● Brief
Go through the entries below and copy each line that holds the word "label".

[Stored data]
########################################

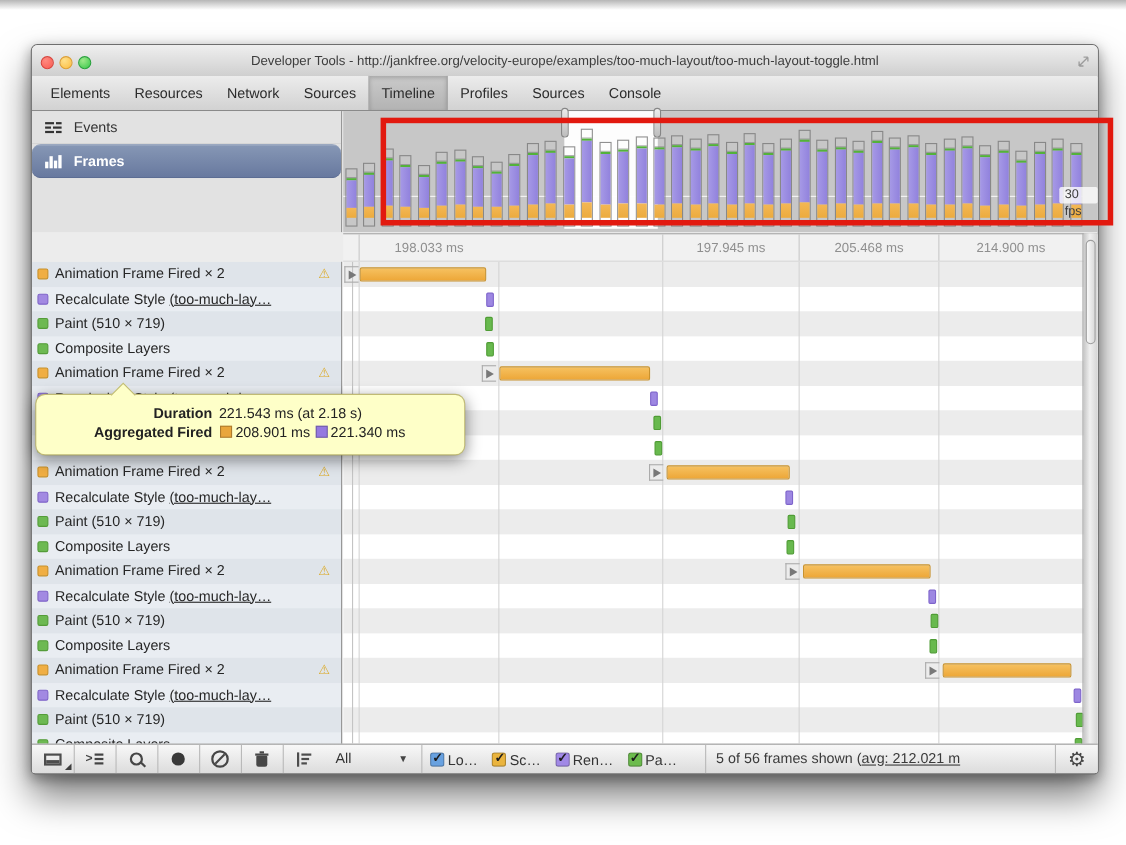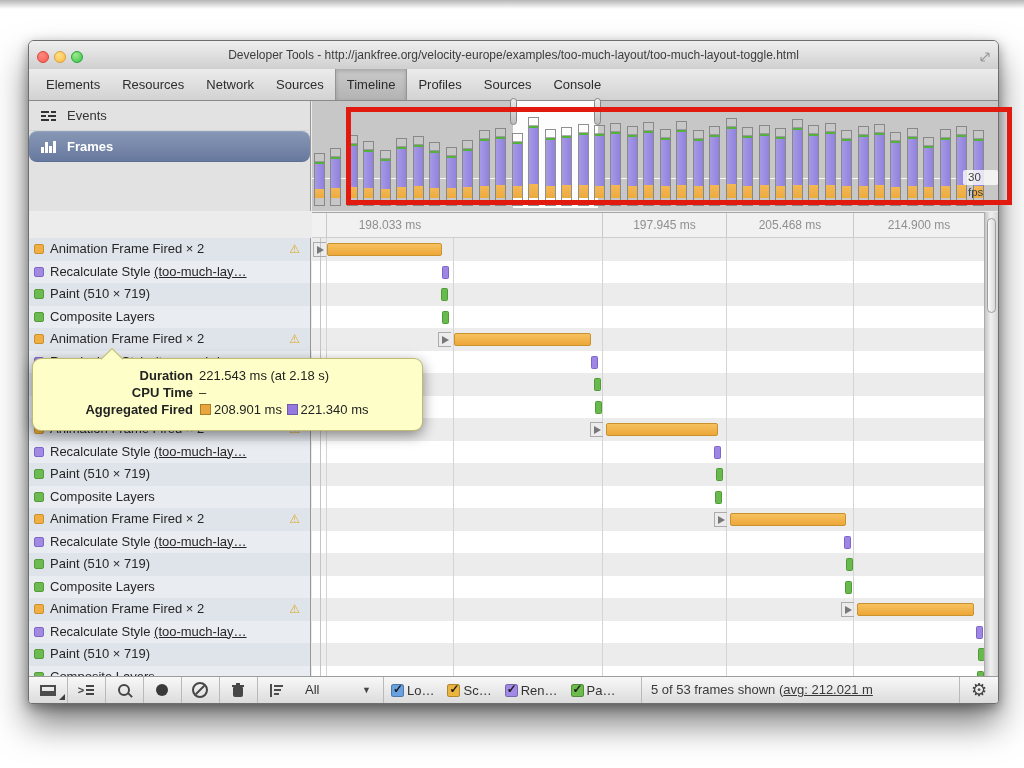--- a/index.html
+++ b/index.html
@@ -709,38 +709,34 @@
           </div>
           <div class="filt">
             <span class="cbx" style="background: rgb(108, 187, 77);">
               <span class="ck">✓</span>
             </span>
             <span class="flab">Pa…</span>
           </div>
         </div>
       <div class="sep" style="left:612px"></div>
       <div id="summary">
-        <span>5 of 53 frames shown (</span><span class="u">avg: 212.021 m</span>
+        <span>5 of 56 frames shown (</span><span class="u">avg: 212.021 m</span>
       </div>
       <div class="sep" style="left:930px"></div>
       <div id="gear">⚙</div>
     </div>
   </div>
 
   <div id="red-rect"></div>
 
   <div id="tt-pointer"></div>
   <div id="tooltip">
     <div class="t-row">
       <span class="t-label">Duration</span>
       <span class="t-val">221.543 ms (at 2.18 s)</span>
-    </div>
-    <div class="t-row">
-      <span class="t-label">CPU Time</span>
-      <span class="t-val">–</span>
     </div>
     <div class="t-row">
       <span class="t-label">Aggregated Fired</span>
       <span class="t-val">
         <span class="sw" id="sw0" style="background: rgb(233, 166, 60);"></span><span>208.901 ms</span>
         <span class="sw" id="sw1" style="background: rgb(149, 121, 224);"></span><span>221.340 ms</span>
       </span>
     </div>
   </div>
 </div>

########################################

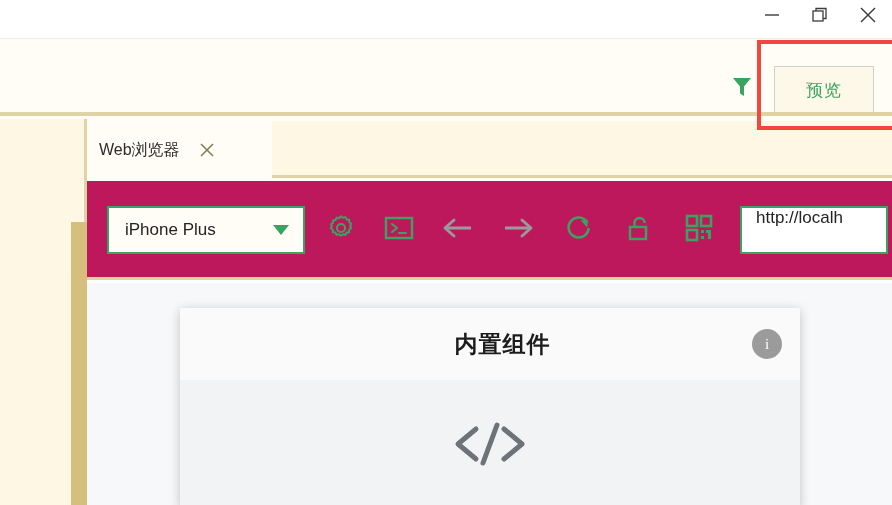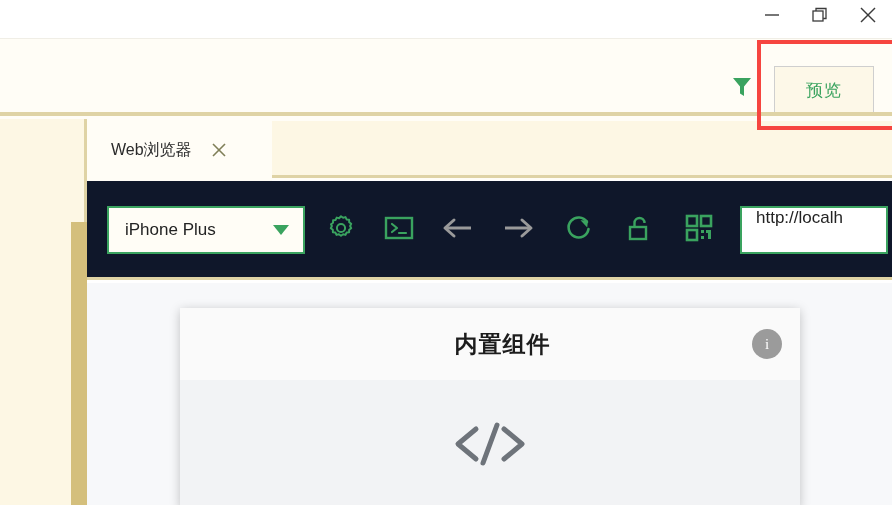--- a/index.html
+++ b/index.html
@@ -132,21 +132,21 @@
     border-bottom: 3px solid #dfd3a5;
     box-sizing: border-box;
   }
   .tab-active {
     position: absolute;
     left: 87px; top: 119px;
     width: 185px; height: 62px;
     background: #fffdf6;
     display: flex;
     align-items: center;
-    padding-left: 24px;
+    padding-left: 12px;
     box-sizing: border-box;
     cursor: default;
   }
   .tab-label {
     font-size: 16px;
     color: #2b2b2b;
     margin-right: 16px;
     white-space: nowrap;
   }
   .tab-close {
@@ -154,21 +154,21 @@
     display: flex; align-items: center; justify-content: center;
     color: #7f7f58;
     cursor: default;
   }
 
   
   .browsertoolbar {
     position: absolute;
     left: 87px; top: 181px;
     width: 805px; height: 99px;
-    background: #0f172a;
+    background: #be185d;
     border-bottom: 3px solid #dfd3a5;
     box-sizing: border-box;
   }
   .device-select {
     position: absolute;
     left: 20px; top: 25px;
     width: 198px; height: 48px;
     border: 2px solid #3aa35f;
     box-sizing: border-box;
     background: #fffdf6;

########################################

● Written response
       <span class="t-label">Duration</span>
-      <span class="t-label">CPU Time</span>
       <span class="t-label">Aggregated Fired</span>
   .tab-label {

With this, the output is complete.